Attorneys for convicted killer Alex Murdaugh asked the South Carolina Supreme Court Wednesday to remove Judge Clifton Newman from his case one week after filing a motion for a new trial.
The judge sentenced Murdaugh, 55, to two life terms in March for the murder of his wife, Maggie, and his son, Paul, after a Colleton County jury voted to convict on all counts.
Defense lawyers Jim Griffin and Dick Harpootlian have argued that Murdaugh deserves a new trial based, in part, on allegations that court clerk Becky Hill pressured jurors to return a guilty verdict to land a book deal.
In the latest filing, the attorneys allege that Newman was a witness in matters that will feature prominently in a hearing for a new trial, and it would be a conflict for him to preside over that proceeding.
In addition, Newman has expressed his opinions about Murdaugh in and outside of court, including in an interview on NBC’s “Today” show and at a televised panel at his alma mater Cleveland State University.
“In my mind, no doubt he loved his family. I don’t believe that he hated his wife and certainly do not believe he did not love his son, but he committed an unforgivable, unimaginable crime and there’s no way that he’ll be able to sleep peacefully,” he told an auditorium of university students, elaborating on a comment he made at Murdaugh’s March 3 sentencing.
The attorneys argued that the judge’s comments flout the Code of Judicial Conduct.

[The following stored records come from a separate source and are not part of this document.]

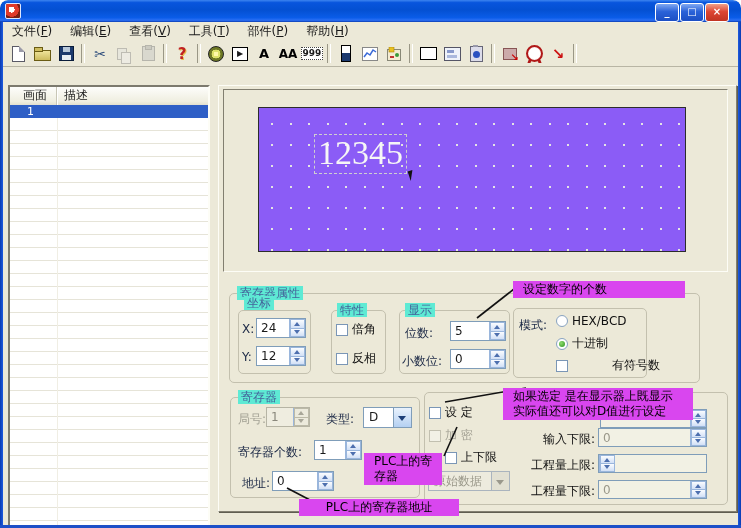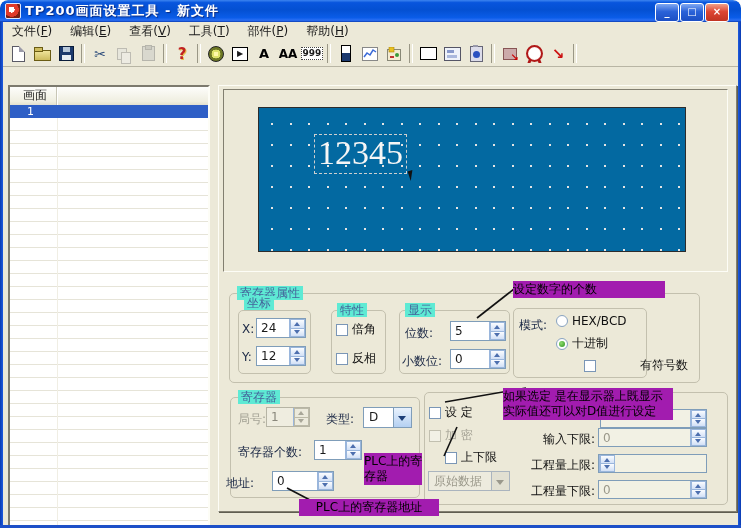--- a/index.html
+++ b/index.html
@@ -89,21 +89,21 @@
   #sb-thumb{position:absolute;left:18px;width:68px;height:14px;top:1px;border:1px solid #90b0e0;border-radius:2px;
     background:linear-gradient(180deg,#e4eefc,#bcd2f4);box-sizing:border-box;}
   #sb-thumb::after{content:"";position:absolute;left:26px;top:3px;width:12px;height:7px;
     background:repeating-linear-gradient(90deg,#8aa8d8 0 1px,transparent 1px 3px);}
 
   
   #right-panel{position:absolute;left:218px;top:85px;width:519px;height:427px;background:#ECE9D8;
     border:1px solid;border-color:#fdfdf6 #827f70 #827f70 #fdfdf6;box-shadow:1px 1px 0 #5f5d50;box-sizing:border-box;}
   #canvas-viewport{position:absolute;left:223px;top:89px;width:505px;height:183px;background:#ECE9D8;
     border:1px solid;border-color:#827f70 #fdfdf6 #fdfdf6 #827f70;box-sizing:border-box;}
-  #hmi-canvas{position:absolute;left:258px;top:107px;width:428px;height:145px;background:#0369a1;border:1px solid #2c2c2c;box-sizing:border-box;}
+  #hmi-canvas{position:absolute;left:258px;top:107px;width:428px;height:145px;background:#8b5cf6;border:1px solid #2c2c2c;box-sizing:border-box;}
   .dot{position:absolute;width:2px;height:2px;background:#e4e4e4;}
   #selected-object{position:absolute;left:55px;top:26px;width:91px;height:38px;border:1px dashed #cfcfcf;
     color:#f6f6f6;font-family:"Liberation Serif","DejaVu Serif",serif;font-size:34px;line-height:36px;text-align:center;}
   #cursor{position:absolute;left:150px;top:62px;width:0;height:0;border-left:5px solid #111;border-right:3px solid transparent;
     border-bottom:10px solid transparent;transform:rotate(-18deg);}
 
   
   .grp{position:absolute;border:1px solid #c3c0ae;border-radius:5px;box-sizing:border-box;}
   .cap{position:absolute;background:#5eead4;padding:0 3px;color:#44639a;line-height:14px;}
   .lbl{color:#202d49;white-space:nowrap;}
@@ -140,33 +140,32 @@
   .cb{display:inline-block;width:12px;height:12px;background:#fff;border:1px solid #7a96b6;box-sizing:border-box;vertical-align:-2px;}
   .cb.discb{background:#f2f1e6;border-color:#c2c0b0;}
   .rd{display:inline-block;width:12px;height:12px;border-radius:50%;background:radial-gradient(#fff 0 60%,#eef2f6);
     border:1px solid #8aa4c2;box-sizing:border-box;vertical-align:-2px;position:relative;}
   .rd.on::after{content:"";position:absolute;left:2px;top:2px;width:6px;height:6px;border-radius:50%;
     background:radial-gradient(circle at 35% 35%,#8ddb6d,#2f9421);}
 
   .cbrow{position:absolute;display:flex;align-items:center;gap:4px;}
 
   
-  .ann{position:absolute;background:#a21caf;color:#000;line-height:15px;padding:1px 0;z-index:6;white-space:nowrap;}
+  .ann{position:absolute;background:#d946ef;color:#000;line-height:15px;padding:1px 10px;z-index:6;white-space:nowrap;}
   #ann-lines{position:absolute;left:0;top:0;width:741px;height:528px;z-index:5;pointer-events:none;}
 
   .rowlabel{position:absolute;text-align:right;}
 </style>
 </head>
 <body>
 
 <div id="window">
 
   <div id="titlebar">
     <div id="app-icon"></div>
-    <div id="title-text">TP200画面设置工具 - 新文件</div>
     <div class="winbtn" style="left:655px">_</div>
     <div class="winbtn" style="left:680px">□</div>
     <div class="winbtn" id="btn-close" style="left:705px">×</div>
   </div>
 
   <div id="menubar">
     <span class="mi"><span>文件(</span><span class="u">F</span><span>)</span></span>
     <span class="mi"><span>编辑(</span><span class="u">E</span><span>)</span></span>
     <span class="mi"><span>查看(</span><span class="u">V</span><span>)</span></span>
     <span class="mi"><span>工具(</span><span class="u">T</span><span>)</span></span>
@@ -251,20 +250,21 @@
       </div>
     <div class="tbi">
         <span class="gly" style="color:#cc1111;font-size:15px">↘</span>
       </div>
     <div class="tsep"></div>
   </div>
 
   <div id="screen-list">
     <div id="list-header">
       <div class="hcell" id="hcell-screen">画面</div>
+      <div class="hcell" id="hcell-desc">描述</div>
     </div>
     <div id="list-body">
       <div id="list-colline"></div>
       <div id="row-selected">1</div>
     </div>
     <div id="hscroll">
       <div class="sbtn" id="sb-left"></div>
       <div id="sb-thumb"></div>
       <div class="sbtn" id="sb-right" style="position:absolute;right:0;"></div>
     </div>
@@ -496,21 +496,21 @@
   <div class="grp" style="left:513px;top:308px;width:134px;height:70px;"></div>
   <div class="lbl abs" style="left:519px;top:317px;">模式:</div>
   <div class="cbrow" style="left:556px;top:314px;">
     <span class="rd"></span>
     <span class="blk">HEX/BCD</span>
   </div>
   <div class="cbrow" style="left:556px;top:335px;">
     <span class="rd on"></span>
     <span class="blk">十进制</span>
   </div>
-  <div class="cbrow" style="left:584px;top:357px;gap:44px;">
+  <div class="cbrow" style="left:556px;top:357px;gap:44px;">
     <span class="cb"></span>
     <span class="blk">有符号数</span>
   </div>
 
   <div class="grp" style="left:230px;top:397px;width:190px;height:101px;"></div>
   <div class="cap" style="left:238px;top:390px;">寄存器</div>
   <div class="lbl abs graytxt" style="left:238px;top:411px;">局号:</div>
   <div class="fld disf2" style="left:266px;top:407px;width:44px;">
     <span class="val">1</span>
     <span class="spin gray">
@@ -524,21 +524,21 @@
     <span class="cbtn"></span>
   </div>
   <div class="lbl abs" style="left:238px;top:444px;">寄存器个数:</div>
   <div class="fld" style="left:314px;top:440px;width:48px;">
     <span class="val">1</span>
     <span class="spin">
         <b class="su"></b>
         <b class="sd"></b>
       </span>
   </div>
-  <div class="lbl abs" style="left:226px;top:475px;">地址:</div>
+  <div class="lbl abs" style="left:242px;top:475px;">地址:</div>
   <div class="fld" style="left:272px;top:471px;width:62px;">
     <span class="val">0</span>
     <span class="spin">
         <b class="su"></b>
         <b class="sd"></b>
       </span>
   </div>
 
   <div class="grp" style="left:424px;top:392px;width:304px;height:113px;"></div>
   <div class="cbrow" style="left:429px;top:404px;">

“Mr. Murdaugh’s right to have his appeal heard by an impartial judge will be violated if Judge Newman proceeds to hear his motion for a new trial,” the motion says, adding that they are not accusing the jurist of having done “anything improper during the trial.”
Murdaugh was convicted of gunning down his wife and son in June 2021 at the family’s former hunting estate.
The defense team is also asking that the Supreme Court bar Newman from presiding over any cases involving Murdaugh, including an upcoming financial crimes trial in Beaufort County over the theft of more than $4 million.
Murdaugh is accused of pocketing insurance payouts that were supposed to go to the heirs of his late housekeeper, Gloria Satterfield, who died after tripping and falling on his property.
The case is supposed to go to trial Nov. 27, but the attorneys are asking the Supreme Court to halt the proceeding until a ruling is made on whether to remove Newman.
Griffin and Harpootlian have repeatedly requested that Newman recuse himself, but he has declined.
Newman, who will turn 72 this month, is expected to retire by the end of the year.
The South Carolina Attorney’s Office, which is prosecuting Murdaugh, did not immediately respond to a request for comment on whether the lead prosecutor would object to the motion.